Mortgage Stimulus Is No Slam Dunk: The Ticker
The plan, announced Monday, would modify the government's Home Affordable Refinance Program to make refinancing at current low interest rates easier for borrowers who owe more than their houses are worth. In a speech, President Obama said it could save homeowners thousands of dollars a year in mortgage payments.
There are a lot of reasons to doubt it will do much to boost peoples' spending, and hence economic growth. First, not everyone will take advantage of the program. Second, for those that do, a smaller tax deduction will offset part of the interest savings. Third, people won’t necessarily spend all the money they save.
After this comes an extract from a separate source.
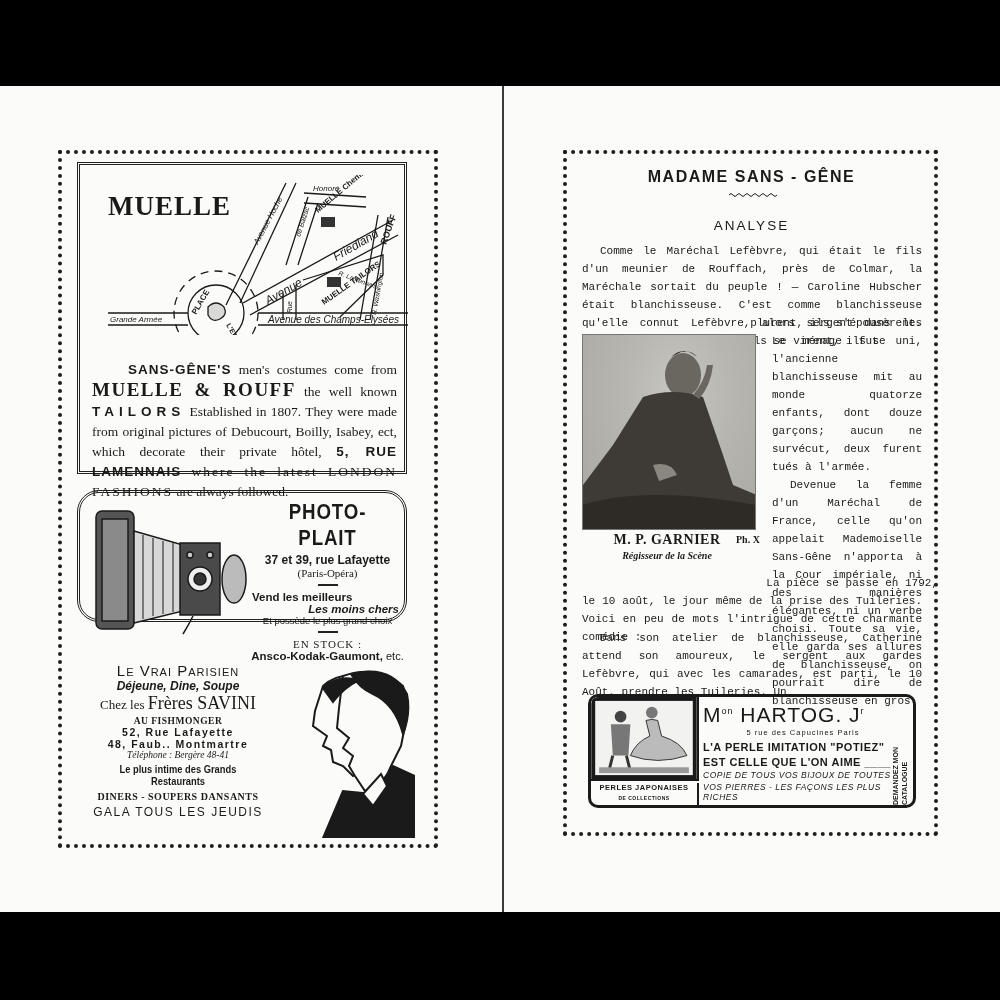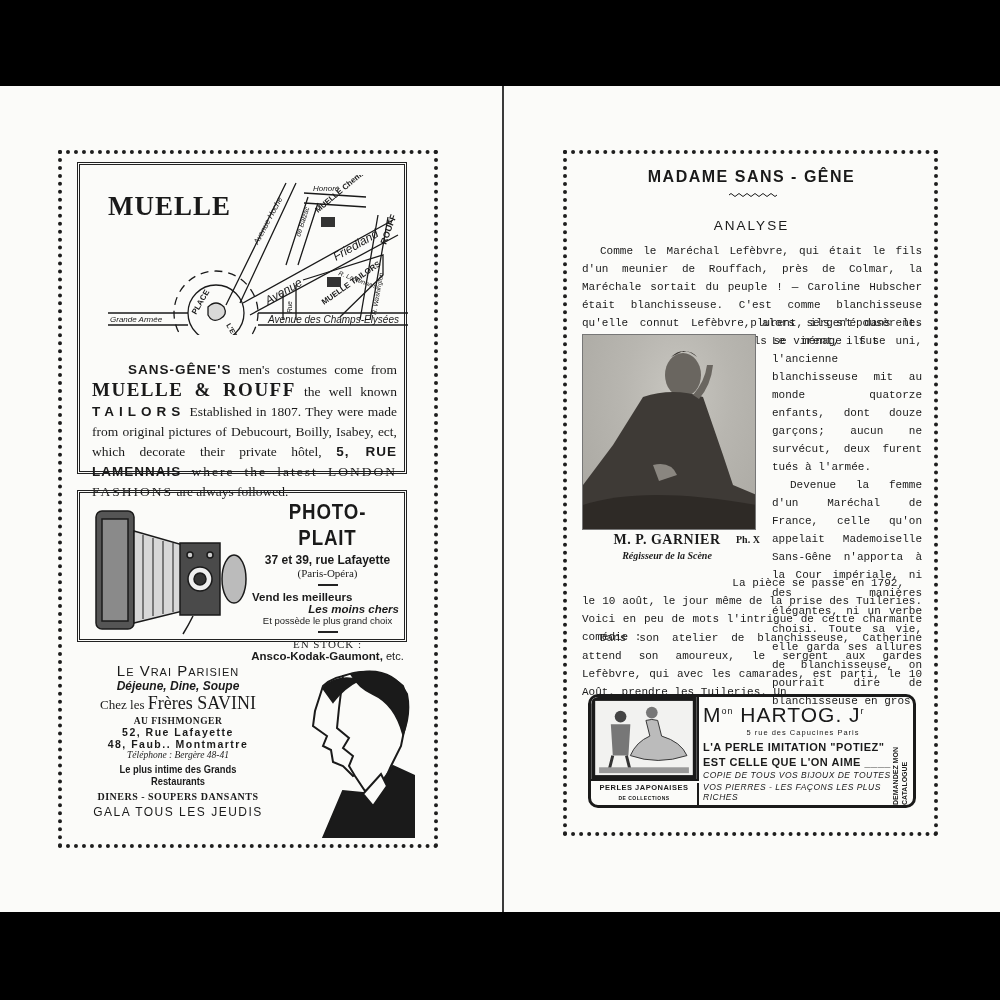"PHOTO-PLAIT" .pp-box { border-radius: none -> 22px; height: 152px -> 132px }
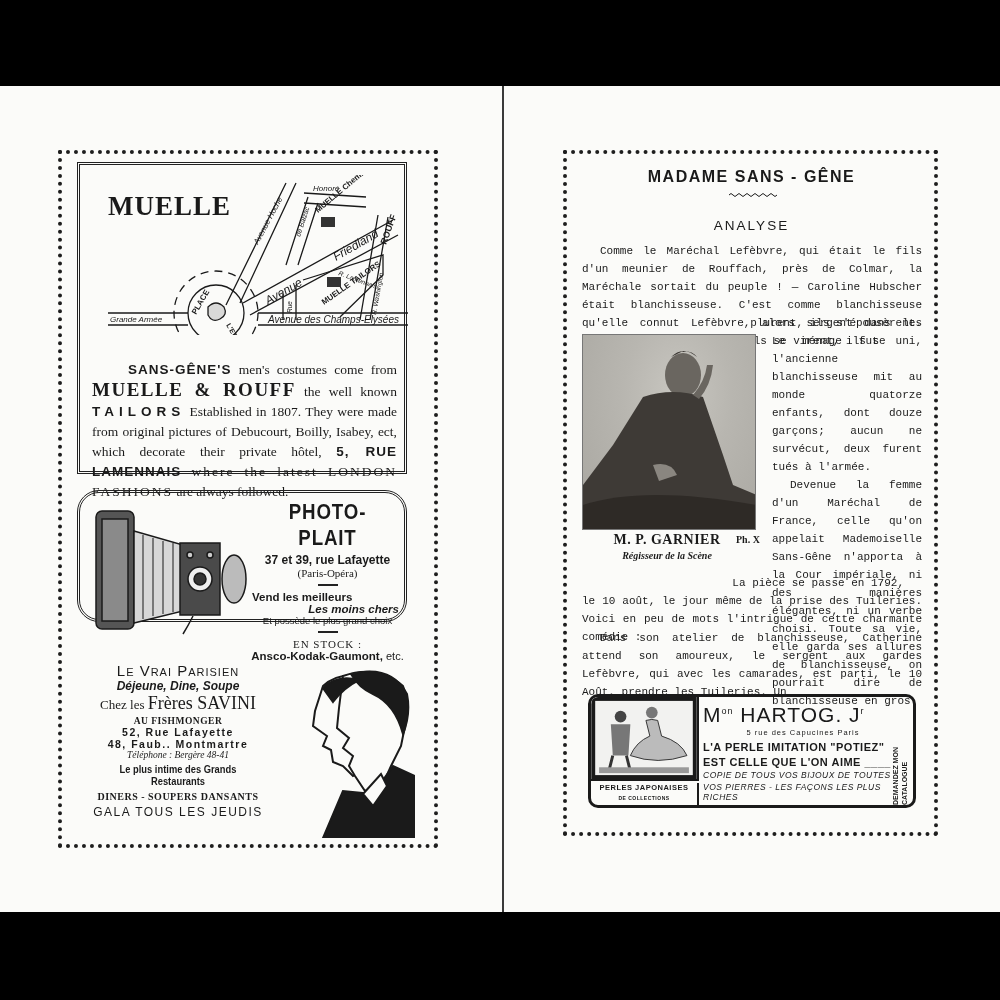"La pièce se passe en" .p2-head { left: 60px -> 94px }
Finally, the borrowers' gains translate into less interest income for mortgage investors, a large portion of whom are actual people living in the U.S.
Consultancy Macroeconomic Advisors crunched the numbers and estimated that in a best-case scenario -- a 30 percent take-up rate, spending of every dollar saved and no reduction in investors' consumption -- the refinancing program might boost consumer spending by about $15 billion in the first year. That would add somewhere between 0.1 and 0.2 percentage point to annual economic growth.
In a worst-case scenario, the added spending could amount to only $2.9 billion, a rounding error.
As the Bloomberg View editors have pointed out, if the Obama administration really wants to have an impact on housing and the economy, reducing mortgage principal would be a better idea.
(Mark Whitehouse is a member of the Bloomberg View editorial board.)